▸ **Task prompt**
Everything from the line containing "tax: 8.875% = 1178.27 -> 8.875% = 1230.44" to the close of the records below should be output exactly, line by line, with no other lines given.

=== Data to process ===

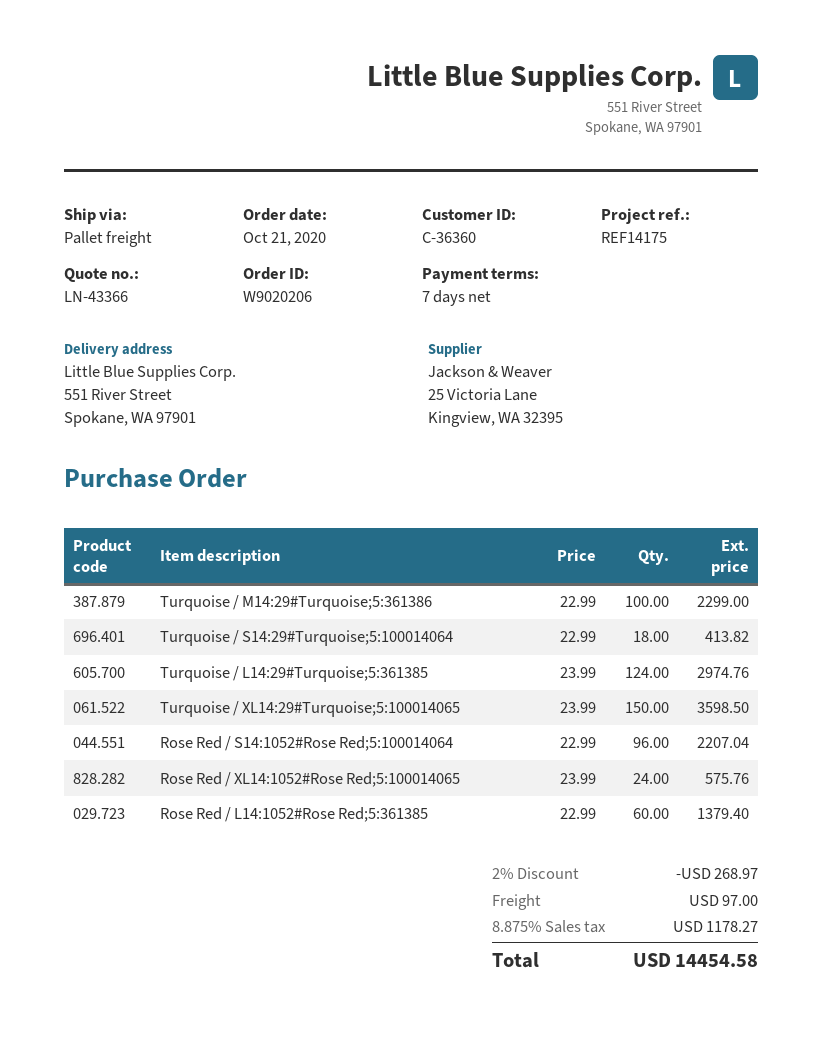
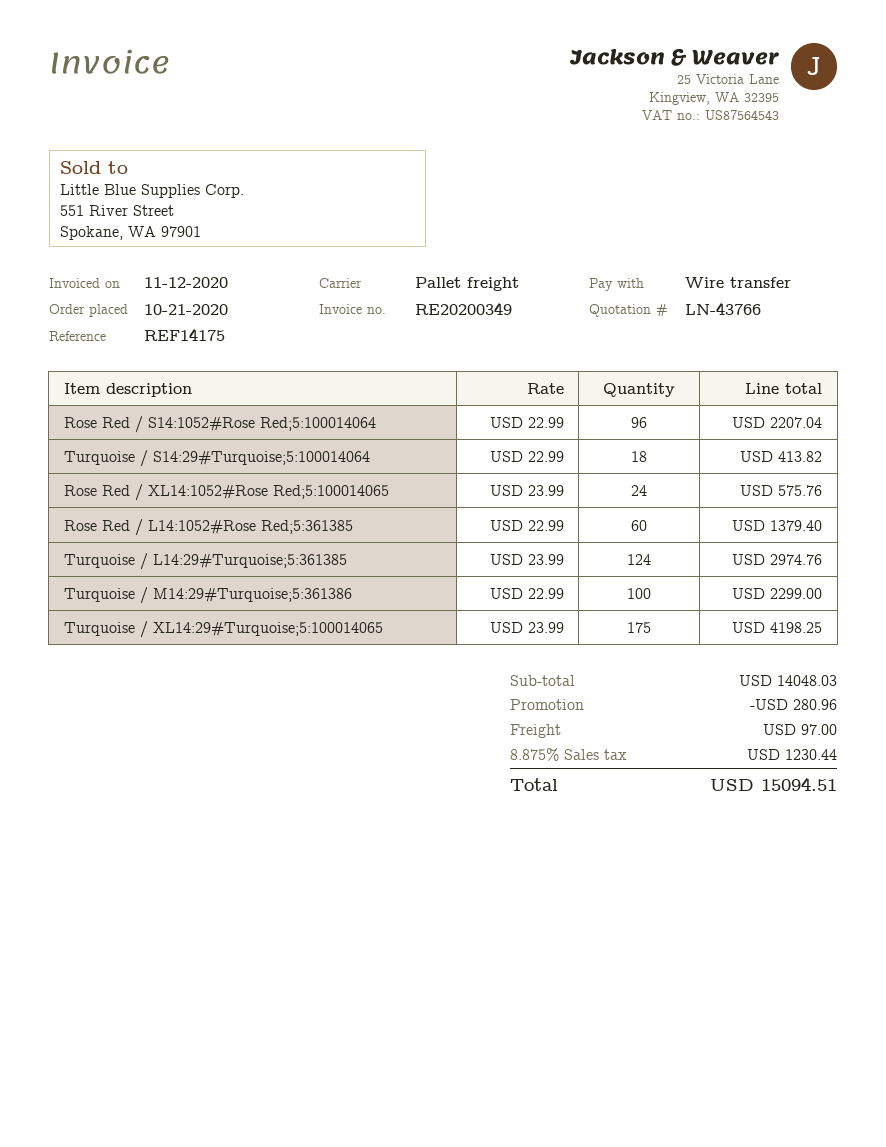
quote number: LN-43366 -> LN-43766
Turquoise / XL14:29#Turquoise;5:100014065: 150 x 23.99 = 3598.50 -> 175 x 23.99 = 4198.25
discount: 268.97 -> 280.96
tax: 8.875% = 1178.27 -> 8.875% = 1230.44
total: 14454.58 -> 15094.51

===

▸ **Result**
tax: 8.875% = 1178.27 -> 8.875% = 1230.44
total: 14454.58 -> 15094.51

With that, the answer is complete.